YOUR INSTRUCTIONS
Copy all the lines of the data that include the word "gdppercap".

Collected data

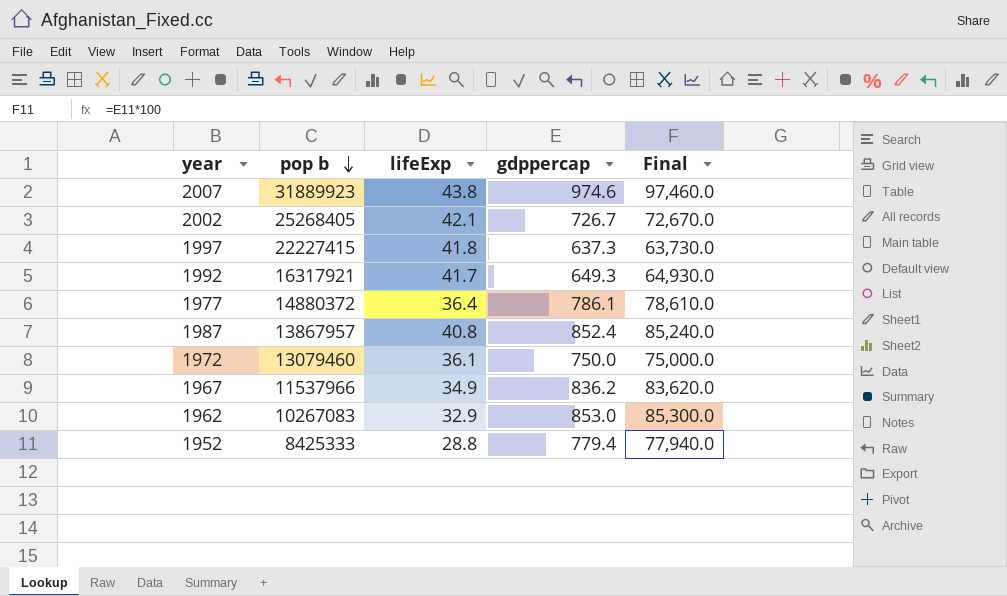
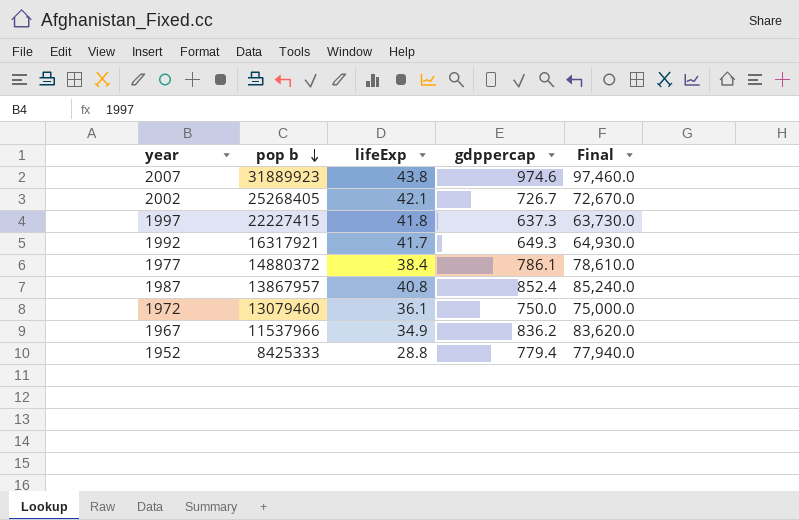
row 1962: 10267083 | 32.9 | 853.0 | 85,300.0 -> none
1977 | lifeExp: 36.4 -> 38.4

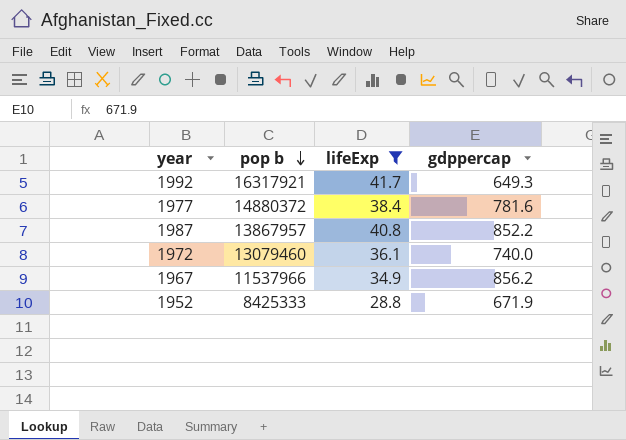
filter: none -> lifeExp <= 41.7
column Final | formula: [gdppercap] * 100 -> none
1977 | gdppercap: 786.1 -> 781.6
1987 | gdppercap: 852.4 -> 852.2
1972 | gdppercap: 750.0 -> 740.0
1967 | gdppercap: 836.2 -> 856.2
1952 | gdppercap: 779.4 -> 671.9

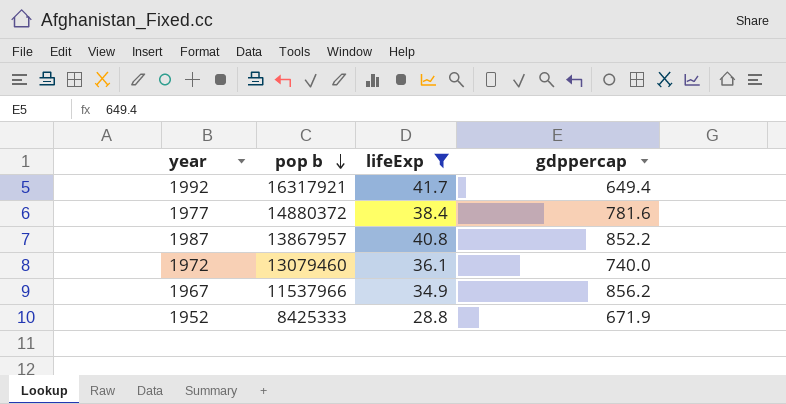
1992 | gdppercap: 649.3 -> 649.4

EXERCISE RESPONSE
column Final | formula: [gdppercap] * 100 -> none
1977 | gdppercap: 786.1 -> 781.6
1987 | gdppercap: 852.4 -> 852.2
1972 | gdppercap: 750.0 -> 740.0
1967 | gdppercap: 836.2 -> 856.2
1952 | gdppercap: 779.4 -> 671.9
1992 | gdppercap: 649.3 -> 649.4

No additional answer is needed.